4.3.1 Memory Formation

New memories form through the AUDN (Add/Update/Delete/Noop) cycle in reconciler.py:

Trigger: Human edits an AI-generated draft
Parse: FeedbackParser classifies edit type (tone, factual, intent, structural)
Gate: QualityGate filters noise (minimum 10% magnitude, 60% confidence, 5-minute debounce)
Extract: LLM extracts learnable preference from qualified signal
Reconcile: Compare to existing memories; AUDN determines action

class QualityGate:
    def should_process(self, signal: FeedbackSignal) -> bool:
        # Minimum edit magnitude
        if signal.edit_ratio < 0.10:
            return False

        # Confidence threshold
        if signal.confidence < 0.60:
            return False

        # Debounce rapid edits
        if signal.seconds_since_last < 300:
            return False

        return True

4.3.2 Memory Retrieval

When generating content or responses, the system retrieves relevant memories using scope-based boosting:

def retrieve_memories(self, context):
    base_memories = self.search_memories(context.query)

    # Apply scope boosting
    for memory in base_memories:
        if memory.scope_type == 'sender' and memory.scope_id == context.sender:
            memory.score *= 1.3  # Sender memories most relevant
        elif memory.scope_type == 'org' and memory.scope_id == context.org:
            memory.score *= 1.2
        elif memory.scope_type == 'project' and memory.scope_id in context.projects:
            memory.score *= 1.1
        # Global memories use base score

    return sorted(base_memories, key=lambda m: m.score, reverse=True)[:10]

4.3.3 Memory Decay & Consolidation

The effectiveness tracker implements decay for underperforming memories:

def compute_effectiveness(self, memory):
    if memory.times_applied == 0:
        return 0.5  # Neutral default

    acceptance_rate = memory.times_led_to_acceptance / memory.times_applied
    edit_ratio = memory.total_edit_distance / memory.total_output_length

    # Weighted combination
    return 0.6 * acceptance_rate + 0.4 * (1 - edit_ratio)

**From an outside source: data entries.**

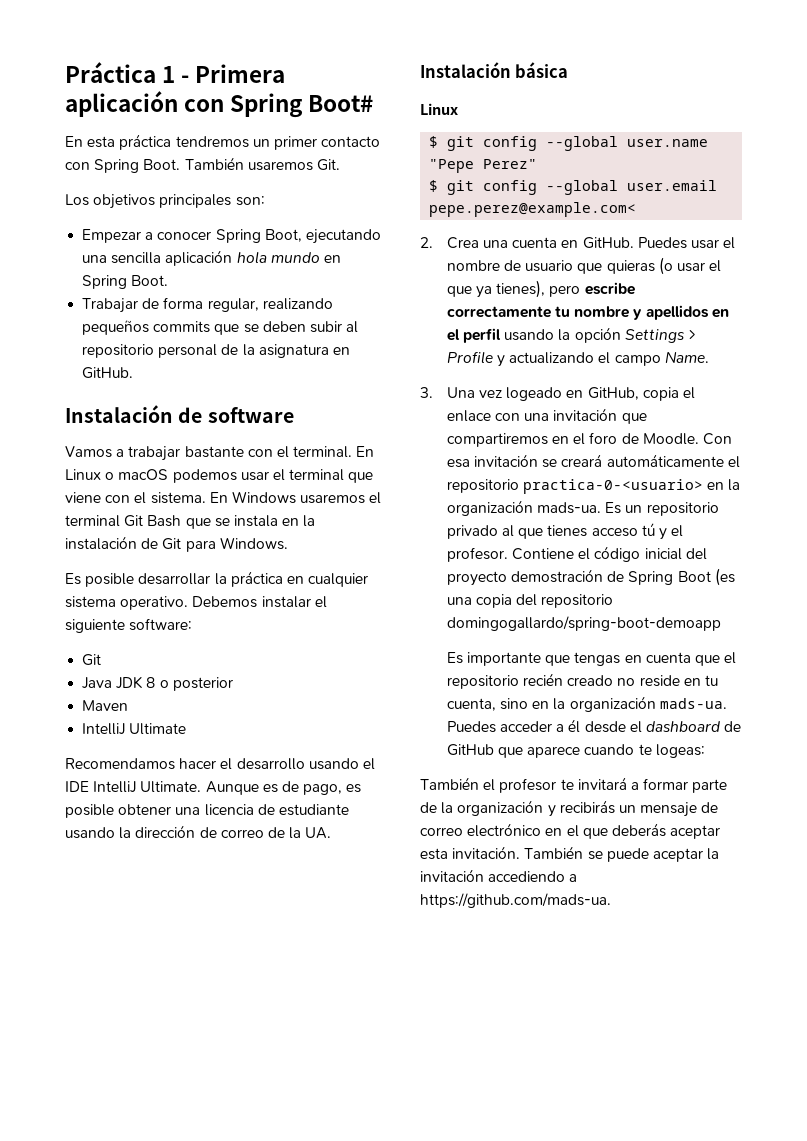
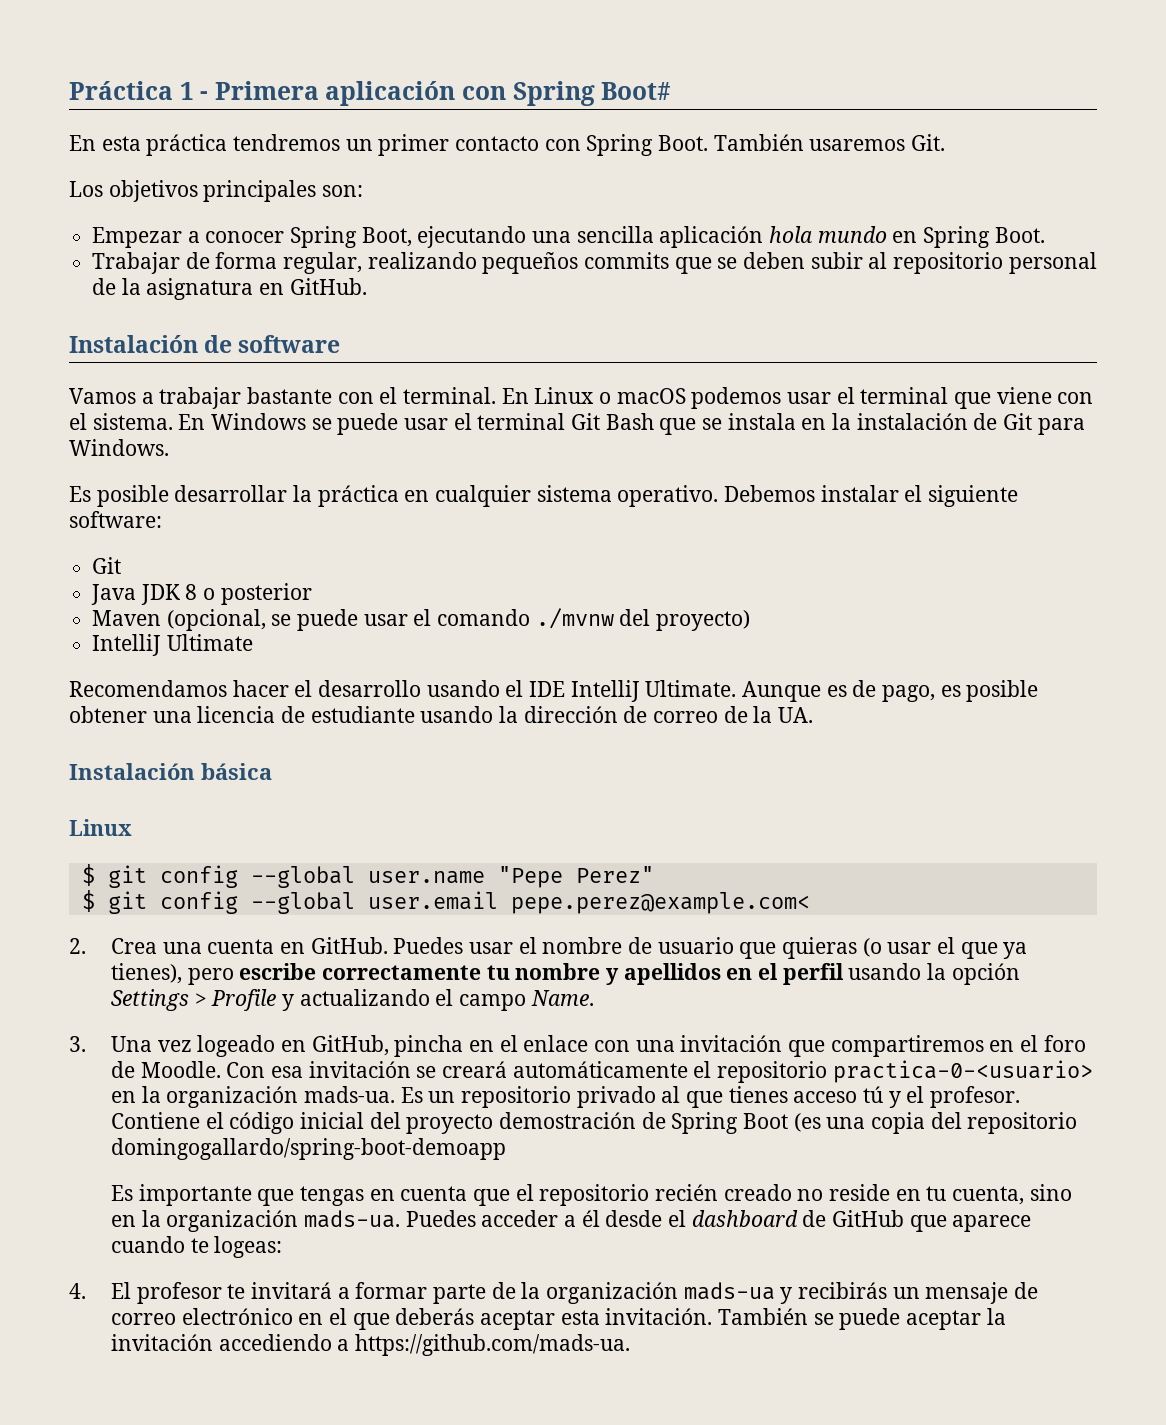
[300,494,366,504] usaremos -> [311,413,449,435] se puede usar
(129, 705) none -> [166,608,751,631] (opcional, se puede usar el comando ./mvnw del proyecto)
[642,387,679,401] copia -> [394,1035,494,1057] pincha en
[420,777,496,791] También el -> [69,1282,131,1299] 4. El
(544, 808) none -> [683,1282,775,1300] mads-ua

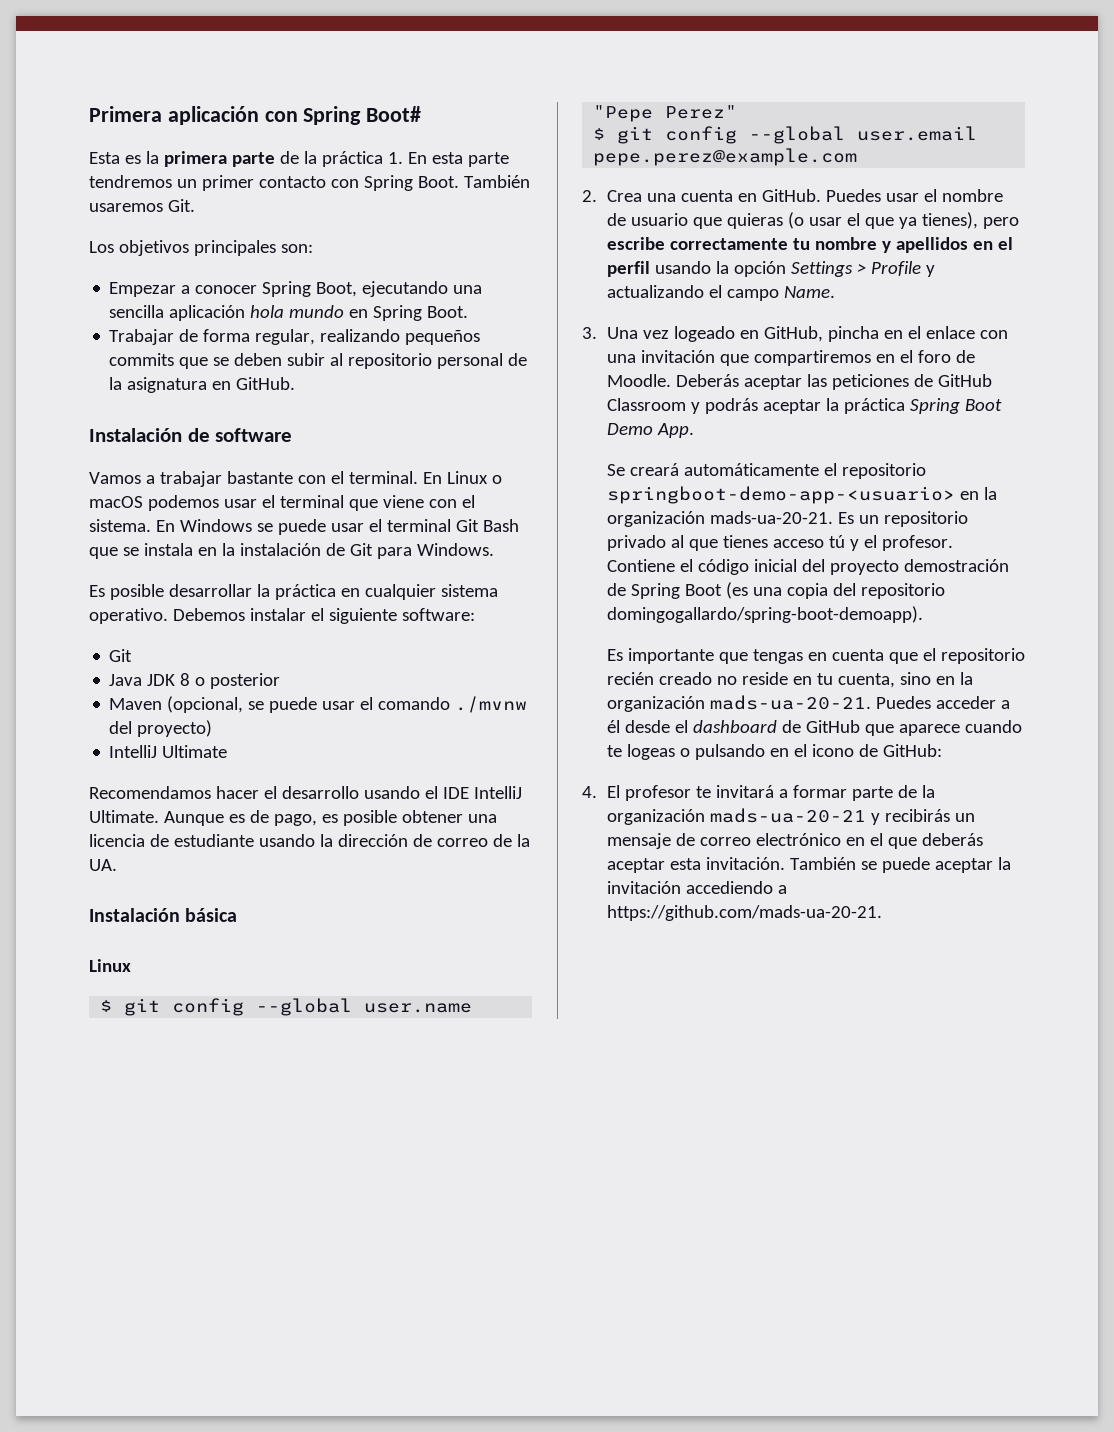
[69,81,209,100] Práctica 1 - -> (89, 114) none
(672, 91) none -> [89,151,403,167] Esta es la primera parte de la práctica 1.
[146,134,228,156] práctica -> [467,152,509,167] parte
[510,892,810,914] pepe.perez@example.com< -> [593,148,858,166] pepe.perez@example.com
[226,1061,437,1078] Con esa invitación se -> [675,374,992,390] [606,398,1002,414] [606,423,694,438] [606,464,625,476] Deberás aceptar las peticiones de GitHub Classroom y podrás aceptar la práctica Spring Boot Demo App. // Se
[832,1060,1093,1083] [110,1086,395,1108] practica-0-<usuario> en la organización mads-ua. -> [606,486,997,504] [606,511,833,527] springboot-demo-app-<usuario> en la organización mads-ua-20-21.
[110,1138,506,1160] domingogallardo/spring-boot-demoapp -> [606,606,923,623] domingogallardo/spring-boot-demoapp).
[303,1210,400,1228] mads-ua. -> [709,695,871,710] mads-ua-20-21.
[214,1236,283,1258] logeas: -> [626,744,942,760] logeas o pulsando en el icono de GitHub:
[683,1282,775,1300] mads-ua -> [709,808,866,823] mads-ua-20-21
[354,1334,630,1356] https://github.com/mads-ua. -> [606,905,882,921] https://github.com/mads-ua-20-21.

Memories with effectiveness below threshold become candidates for automatic pruning via the ea memory prune CLI command.

4.4 Reflection Engine

The reflection system was redesigned after research revealed that "reflection without external feedback degrades performance." The current architecture uses deterministic parsing BEFORE any LLM involvement:

The Anti-Pattern (Avoided):

# DON'T: Send raw edits directly to LLM for reflection
def learn_from_edit(original, edited):
    prompt = f"What preference does this edit reveal?\nOriginal: {original}\nEdited: {edited}"
    return llm.complete(prompt)  # Degrades over time

The Implemented Pattern:

# DO: Deterministic parsing, quality gate, then targeted LLM extraction
def learn_from_edit(original, edited):
    # Step 1: Deterministic classification
    diff = difflib.SequenceMatcher(a=original, b=edited)
    edit_type = classify_edit_type(diff)  # tone, factual, intent, etc.

    # Step 2: Quality gate
    if not quality_gate.should_process(edit_type, diff.ratio()):
        return None

    # Step 3: Targeted LLM extraction (only for qualified signals)
    return extract_learnable_preference(original, edited, edit_type)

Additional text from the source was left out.